Auteur Sujet: Une nudité en clair-obscur  (Lu 3308 fois)

Hors ligne Feather

  • Grand Encrier Cosmique
  • Messages: 1 038
Une nudité en clair-obscur
« le: 13 Octobre 2019 à 13:02:56 »
Il surplombait la falaise lorsque l’envie de planer au-dessus du vide lui vint. C’est par un surcroit de peur jugulé par un désir profond de sauter qu’il réfréna son plongeon.
Depuis quelques temps, il bravait les aventures amoureuses en multipliant ses conquêtes passagères. Il aimait se promener comme un vagabond esseulé dans les rues de la ville, et c’est en parfait prédateur qu’il menait ses pérégrinations nocturnes à la recherche  du corps féminin qui l’élèverait jusqu’à une ultime étreinte orgasmique. Cette quête, non des moins absurdes, l’attirait vers un inconnu. Depuis sa plus jeune enfance, il aimait ressentir les émotions dans son corps marqué  d’obscures sensations.                     
Grand, frêle, sa physionomie délicate et aérienne laissait transparaître ses manières féminines. Elles lui donnaient une allure de dandy. A la fois attiré par un naturel élégant, il se pavanait nu dans son appartement afin d’y discerner les moindres subtilités de la nudité. Il aimait ressentir le souffle de l’air sur son entre-jambe et son torse velu. Cette impudeur l’enveloppait d’un tourbillon de sensualité animiste. Jamais vulgaire, sa façon de déambuler dans un espace dénué d’artifice dont il maîtrisait les formes lui procurait une impression surhumaine et désintéressée. Tout venait à lui, par une simplicité naturellement bénéfique. Cette mise en scène, bien que parfaitement intégrée dans son quotidien, venait parfaire sa passion pour l’obscurantisme. Métaphysicien à ses heures perdues, il parachevait son goût pour l’étrangeté en élaborant toutes sortes de théories inaccessibles pour le communément acceptable. Il se frayait un monde insolite et parsemé de théorèmes tirés tout droit de ses abysses fantaisistes. À la fois lunaire et prosaïque, il trompait ses interlocuteurs par une alchimie altruiste non dépourvue de charme et de coquetteries. Son désir de plaire le troublait à tel point que toute tentative de séduire lui était vaine.
Un jour, il fit la rencontre d’Emma, femme libre et instruite qui ne manquait pas de jouer d’un splendide désintéressement.
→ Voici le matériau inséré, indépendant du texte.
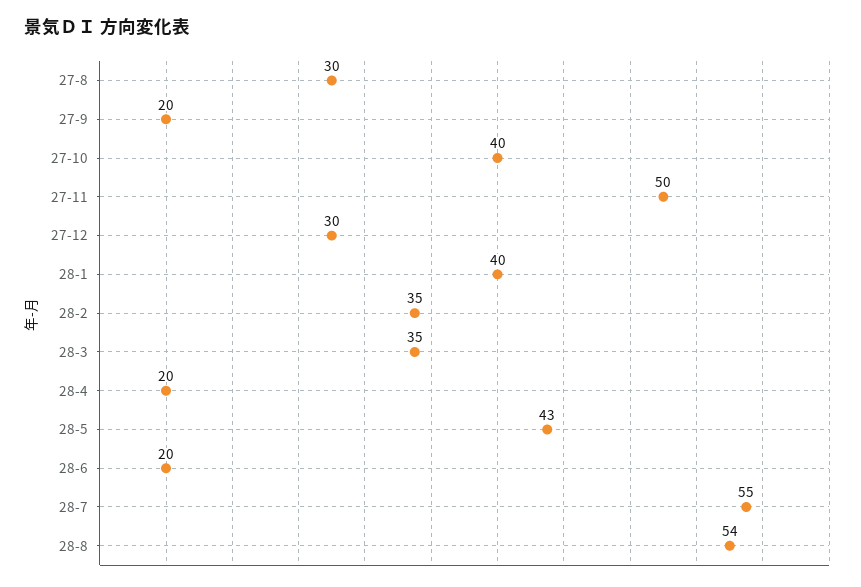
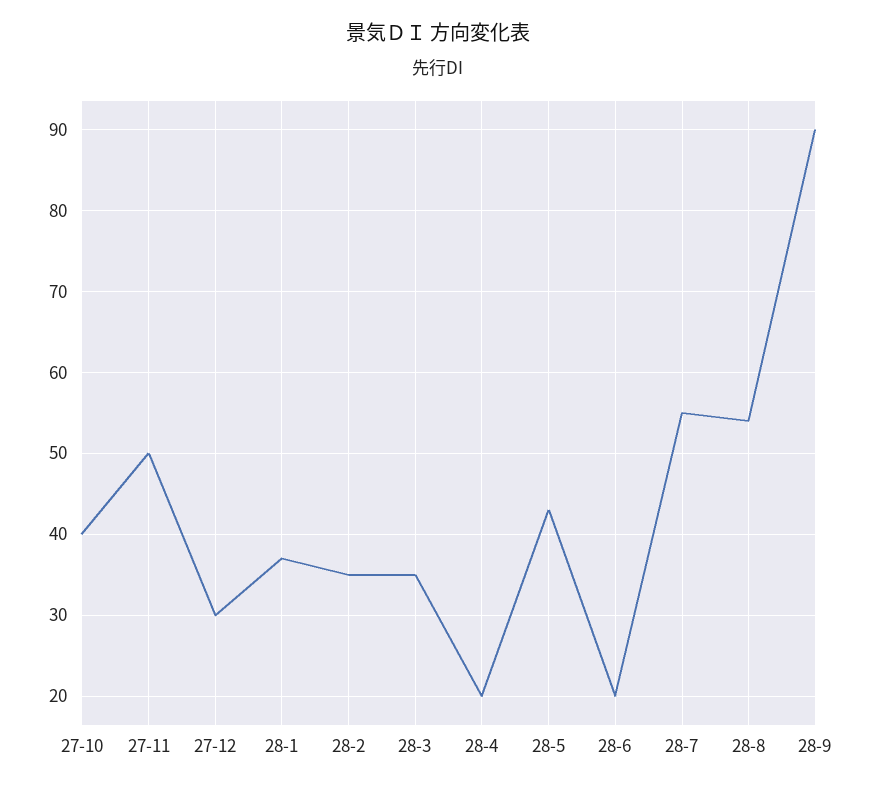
27-8: 30 -> none
27-9: 20 -> none
28-1: 40 -> 37
28-9: none -> 90

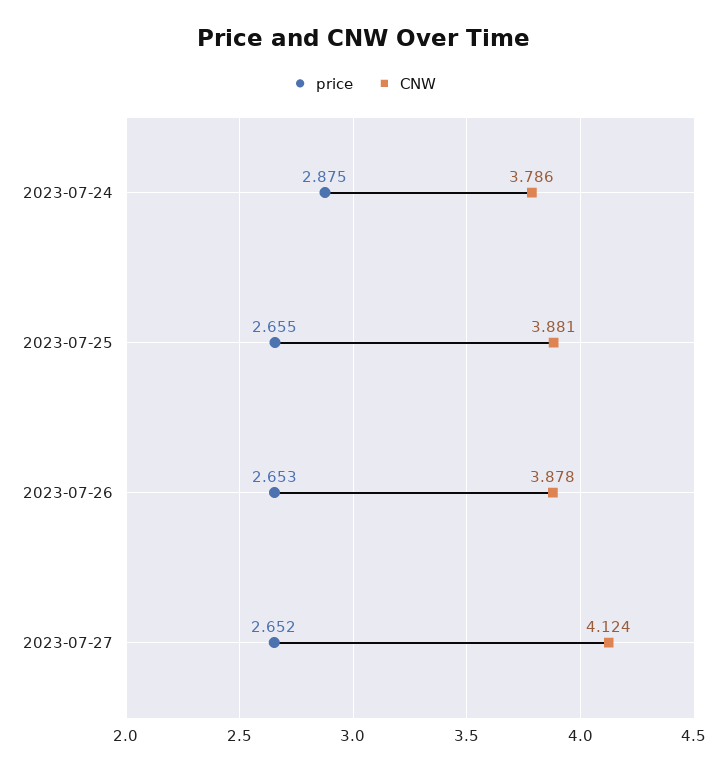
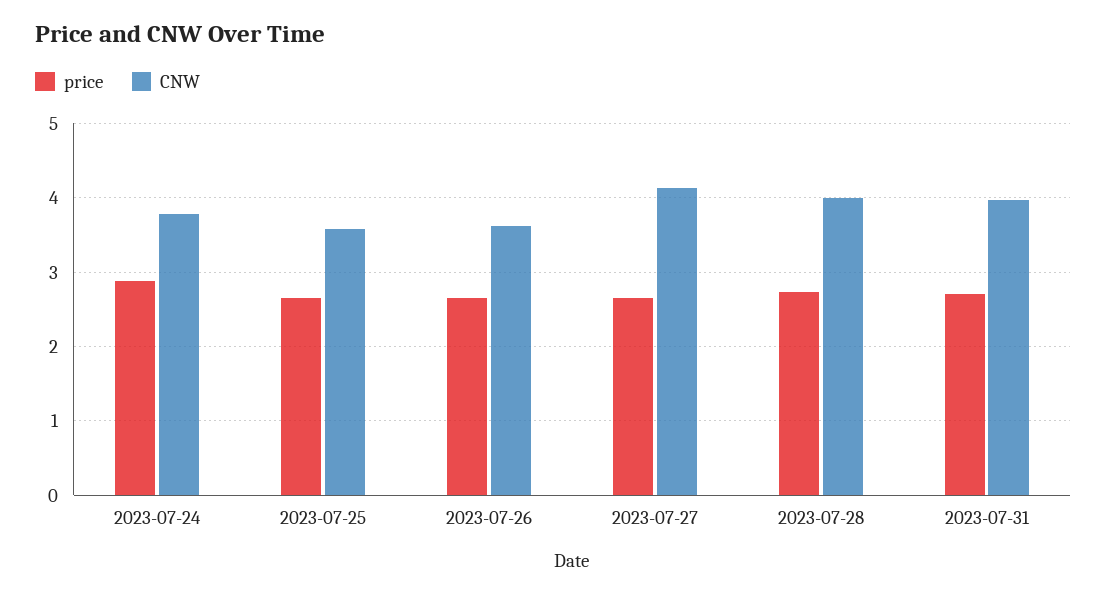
CNW, 2023-07-25: 3.881 -> 3.6
CNW, 2023-07-26: 3.878 -> 3.6
price, 2023-07-28: none -> 2.7
CNW, 2023-07-28: none -> 4
price, 2023-07-31: none -> 2.7
CNW, 2023-07-31: none -> 4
Mutine et engagée, elle œuvrait pour l’occupation des êtres morcelés qui, par un désaveu routinier, se voyaient comme des égarés de la société. Sa principale prérogative dans cette mission de médiatrice volontaire consistait à organiser des meetings autour d’actions dites communautaristes. Elle pensait que le sexe avait bien évidemment son rôle de régulateur des phénomènes puisque toute pensée libertaire disait-elle, consistait à apporter de la satisfaction humaine là où, indépendamment des préjugés, l’acte sexuel se donnait pour vocation la libération des hommes et des femmes délaissés par une économie supportée par les enjeux financiers.
La rencontre se fit un jour de pluie à l’orée d’un parc très apprécié pour ses ornements floraux. L’air y était calme, les hirondelles chantaient la venue du printemps et tout se prêtait à la contemplation. Exceptée une femme absorbée par ses effets personnels emprisonnés dans un sac bien trop petit d’où s’échappa l'objet du délit.
Lui traversait, comme à l’accoutumée, cet espace familier. Et par un soubresaut inattendu, il se pencha pour ramasser le portefeuille de cette femme à la divine apparence qui lui apparut d’une splendide beauté.
Leurs regards se confondirent, et en parfaite femme distinguée, elle l’invita à son meeting de la soirée. Lui, fredonnant quelques incompréhensibles mots, acquiesça d’une mimique enfantine.
Contrairement à lui, Emma avait de l’assurance et des propos bien posés. Impressionné par le dévouement de celle-ci, il n’avait jamais osé lui faire la cour.
Poète à ses heures perdues, il avait recueilli dans un manuscrit tout son talent d’écrivain. Sa plume faisait des arabesques insolites, et s’inspirait de ses pensées les plus sulfureuses.
Impudique face aux étrangetés des phénomènes corporels, il n’hésita pas à vivre son amour par lettres interposées, ce qui lui valut la risée de tout le comté. Les gens ne manquaient pas de colporter des fables d’une érotisation fascinante aux allures de pornographie désarticulée.  Le dépositaire de cette transmission épistolaire n’avait trouvé comme meilleure occupation que de faire imprimer ces mots coquins dans le journal gratuit de la ville voisine. Les lecteurs fort avertis se donnaient rendez-vous pour la rencontre hebdomadaire de la lecture de cette correspondance enamourachée. Si bien que cet homme d’ordinaire apparence devenait le sujet de discussion favori des habitants en quête de sensations insolites.
Mais voici qu’un matin, un drame survint. Il avait à peine franchi la porte de son domicile qu’une meute de photographes avait investi le parterre devant chez lui. Il vacilla sous les flashs intempestifs de ces personnes indiscrètes. Il fut soudainement pris d’un coma psychédélique. Les astres tournaient comme des comètes en évolution dans sa tête démembrée.
Et ce fut depuis cette matinée qu’il se jura de ne plus écrire, il se détourna de ce qui embellissait sa vie, devenant son propre arbitre dans cette destinée aux fins tristement tragiques. Il évita alors tout désagrément impromptu. Ses peines alourdissaient son existence pour au final devenir les écrins de sa destinée moribonde.
Ainsi, l’attirance du plongeon  devint sa fascination et comme à chaque fin de semaine, il se détournait de son trajet habituel pour monter sur la falaise surplombant les lumières de la ville. Il se rejouait sa vie avec une vision kaléidoscopique des événements passés et à venir afin d’y puiser une raison de vivre.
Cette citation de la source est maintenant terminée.